++++ LISTED RECORDS ++++

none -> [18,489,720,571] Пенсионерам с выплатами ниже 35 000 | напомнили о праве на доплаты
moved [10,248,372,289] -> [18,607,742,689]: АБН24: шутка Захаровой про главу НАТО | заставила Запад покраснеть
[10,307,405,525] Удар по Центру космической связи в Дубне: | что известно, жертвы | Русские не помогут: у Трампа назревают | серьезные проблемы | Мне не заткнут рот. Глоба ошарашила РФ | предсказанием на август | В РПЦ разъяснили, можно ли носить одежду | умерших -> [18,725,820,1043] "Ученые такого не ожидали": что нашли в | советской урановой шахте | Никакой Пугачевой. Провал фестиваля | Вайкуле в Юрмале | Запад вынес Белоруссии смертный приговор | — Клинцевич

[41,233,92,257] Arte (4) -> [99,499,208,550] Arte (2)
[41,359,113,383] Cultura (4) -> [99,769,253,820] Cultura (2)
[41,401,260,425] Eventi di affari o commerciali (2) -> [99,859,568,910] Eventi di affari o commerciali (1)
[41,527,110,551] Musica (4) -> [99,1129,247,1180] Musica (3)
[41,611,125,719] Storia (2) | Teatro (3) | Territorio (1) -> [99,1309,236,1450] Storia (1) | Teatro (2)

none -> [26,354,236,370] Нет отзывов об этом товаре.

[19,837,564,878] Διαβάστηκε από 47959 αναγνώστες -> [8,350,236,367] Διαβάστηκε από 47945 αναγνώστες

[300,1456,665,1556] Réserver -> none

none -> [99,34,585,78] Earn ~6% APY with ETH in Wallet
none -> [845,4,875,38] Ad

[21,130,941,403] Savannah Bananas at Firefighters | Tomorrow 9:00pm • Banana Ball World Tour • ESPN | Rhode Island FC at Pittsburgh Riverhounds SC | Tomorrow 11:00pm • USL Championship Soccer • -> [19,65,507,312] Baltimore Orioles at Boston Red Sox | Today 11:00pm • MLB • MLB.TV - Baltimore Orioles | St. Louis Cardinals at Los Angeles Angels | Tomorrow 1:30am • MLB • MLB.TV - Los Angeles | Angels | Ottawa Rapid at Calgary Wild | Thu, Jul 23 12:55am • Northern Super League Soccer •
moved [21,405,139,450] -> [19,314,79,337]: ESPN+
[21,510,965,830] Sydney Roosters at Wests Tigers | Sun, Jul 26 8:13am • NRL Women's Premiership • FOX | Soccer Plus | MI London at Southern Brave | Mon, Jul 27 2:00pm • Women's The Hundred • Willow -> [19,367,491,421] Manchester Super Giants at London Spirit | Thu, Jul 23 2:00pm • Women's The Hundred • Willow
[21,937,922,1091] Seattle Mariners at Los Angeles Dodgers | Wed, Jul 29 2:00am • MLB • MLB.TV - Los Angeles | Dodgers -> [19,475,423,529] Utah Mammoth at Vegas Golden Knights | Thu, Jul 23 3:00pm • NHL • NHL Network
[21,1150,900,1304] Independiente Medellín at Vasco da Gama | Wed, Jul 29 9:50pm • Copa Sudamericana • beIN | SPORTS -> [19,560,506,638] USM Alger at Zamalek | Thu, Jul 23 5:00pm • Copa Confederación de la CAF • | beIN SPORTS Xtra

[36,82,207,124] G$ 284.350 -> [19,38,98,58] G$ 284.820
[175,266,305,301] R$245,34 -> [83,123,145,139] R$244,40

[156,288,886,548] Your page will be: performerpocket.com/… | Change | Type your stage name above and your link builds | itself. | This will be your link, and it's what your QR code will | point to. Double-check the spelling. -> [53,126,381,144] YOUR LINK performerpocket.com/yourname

++++

(YOUR GOAL): All entries must be given again exactly.

(TASK RESULT):
none -> [18,489,720,571] Пенсионерам с выплатами ниже 35 000 | напомнили о праве на доплаты
moved [10,248,372,289] -> [18,607,742,689]: АБН24: шутка Захаровой про главу НАТО | заставила Запад покраснеть
[10,307,405,525] Удар по Центру космической связи в Дубне: | что известно, жертвы | Русские не помогут: у Трампа назревают | серьезные проблемы | Мне не заткнут рот. Глоба ошарашила РФ | предсказанием на август | В РПЦ разъяснили, можно ли носить одежду | умерших -> [18,725,820,1043] "Ученые такого не ожидали": что нашли в | советской урановой шахте | Никакой Пугачевой. Провал фестиваля | Вайкуле в Юрмале | Запад вынес Белоруссии смертный приговор | — Клинцевич

[41,233,92,257] Arte (4) -> [99,499,208,550] Arte (2)
[41,359,113,383] Cultura (4) -> [99,769,253,820] Cultura (2)
[41,401,260,425] Eventi di affari o commerciali (2) -> [99,859,568,910] Eventi di affari o commerciali (1)
[41,527,110,551] Musica (4) -> [99,1129,247,1180] Musica (3)
[41,611,125,719] Storia (2) | Teatro (3) | Territorio (1) -> [99,1309,236,1450] Storia (1) | Teatro (2)

none -> [26,354,236,370] Нет отзывов об этом товаре.

[19,837,564,878] Διαβάστηκε από 47959 αναγνώστες -> [8,350,236,367] Διαβάστηκε από 47945 αναγνώστες

[300,1456,665,1556] Réserver -> none

none -> [99,34,585,78] Earn ~6% APY with ETH in Wallet
none -> [845,4,875,38] Ad

[21,130,941,403] Savannah Bananas at Firefighters | Tomorrow 9:00pm • Banana Ball World Tour • ESPN | Rhode Island FC at Pittsburgh Riverhounds SC | Tomorrow 11:00pm • USL Championship Soccer • -> [19,65,507,312] Baltimore Orioles at Boston Red Sox | Today 11:00pm • MLB • MLB.TV - Baltimore Orioles | St. Louis Cardinals at Los Angeles Angels | Tomorrow 1:30am • MLB • MLB.TV - Los Angeles | Angels | Ottawa Rapid at Calgary Wild | Thu, Jul 23 12:55am • Northern Super League Soccer •
moved [21,405,139,450] -> [19,314,79,337]: ESPN+
[21,510,965,830] Sydney Roosters at Wests Tigers | Sun, Jul 26 8:13am • NRL Women's Premiership • FOX | Soccer Plus | MI London at Southern Brave | Mon, Jul 27 2:00pm • Women's The Hundred • Willow -> [19,367,491,421] Manchester Super Giants at London Spirit | Thu, Jul 23 2:00pm • Women's The Hundred • Willow
[21,937,922,1091] Seattle Mariners at Los Angeles Dodgers | Wed, Jul 29 2:00am • MLB • MLB.TV - Los Angeles | Dodgers -> [19,475,423,529] Utah Mammoth at Vegas Golden Knights | Thu, Jul 23 3:00pm • NHL • NHL Network
[21,1150,900,1304] Independiente Medellín at Vasco da Gama | Wed, Jul 29 9:50pm • Copa Sudamericana • beIN | SPORTS -> [19,560,506,638] USM Alger at Zamalek | Thu, Jul 23 5:00pm • Copa Confederación de la CAF • | beIN SPORTS Xtra

[36,82,207,124] G$ 284.350 -> [19,38,98,58] G$ 284.820
[175,266,305,301] R$245,34 -> [83,123,145,139] R$244,40

[156,288,886,548] Your page will be: performerpocket.com/… | Change | Type your stage name above and your link builds | itself. | This will be your link, and it's what your QR code will | point to. Double-check the spelling. -> [53,126,381,144] YOUR LINK performerpocket.com/yourname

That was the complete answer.